- Order: Passeriformes
- Family: Tyrannidae
- Polytypic 2 Subspecies
Internationally, Black-chested Tyrants is currently listed as Least Concern by Birdlife International (2011).
Effects of human activity on populations
The Black-chested Tyrant is projected to lose between 33 and 40% of suitable habitat within its distribution over three generations (11 years) based on a model of Amazonian deforestation (Soares-Filho et al. 2006, Bird et al. 2011). This would result in a projected decline of ≥30% over three generations suggesting that the species should be uplisted from Least Concern to Vulnerable. In a large-scale assessment of biodiversity responses to land use change in the eastern Brazilian Amazon (Paragominas, Pará; A. C. Lees, unpublished data), however, the species was found to exhibit a wide tolerance to different forest types, occupying both undisturbed and disturbed (burnt and logged) primary forest and even young secondary forests.

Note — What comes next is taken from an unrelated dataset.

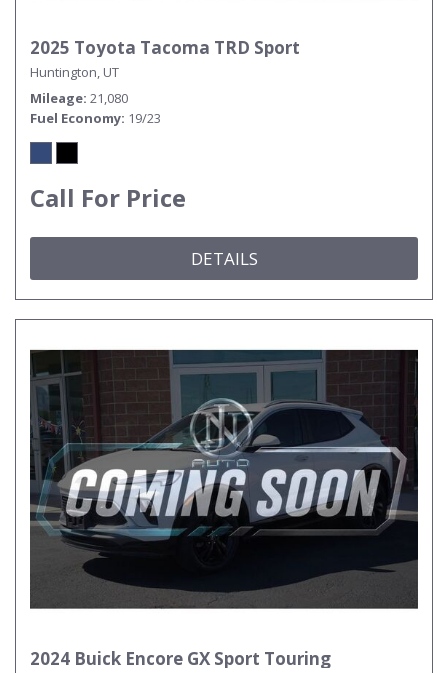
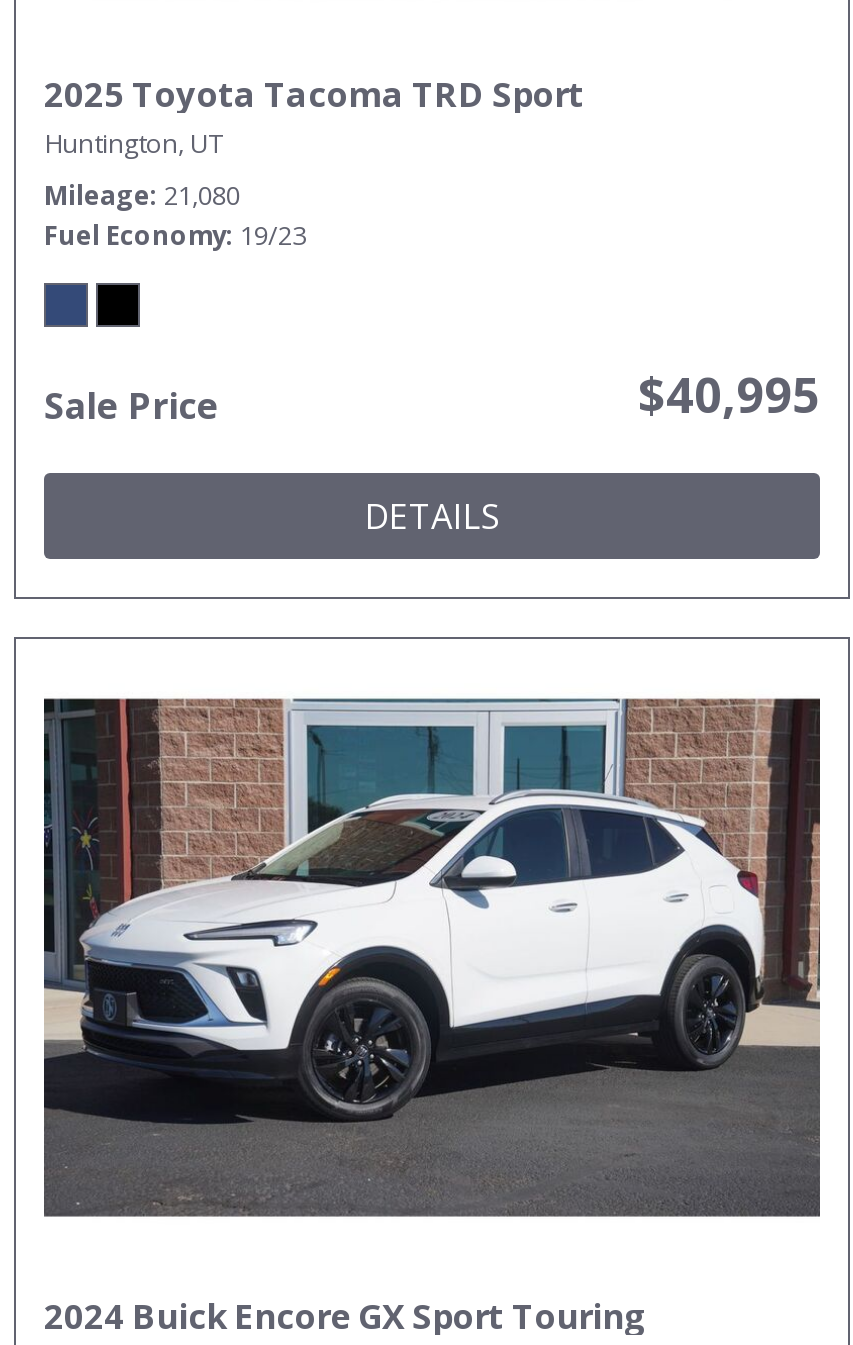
- Call For Price
+ Sale Price
+ $40,995

- [image]
+ [image]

The species was relatively rarely encountered in pristine terra firme forest environments in Paragominas and probably benefits from moderate forest disturbance (but obviously not from total forest loss) as burnt and selectively-logged forests are often vine-dominated in the region. Likewise regenerating forest landscapes also offer a suitably dense understory structure that appears to be to this species’ liking, indicating that this species is less threatened by land-use change than many Amazonian forest-dependent species (cf. Lees and Peres 2008).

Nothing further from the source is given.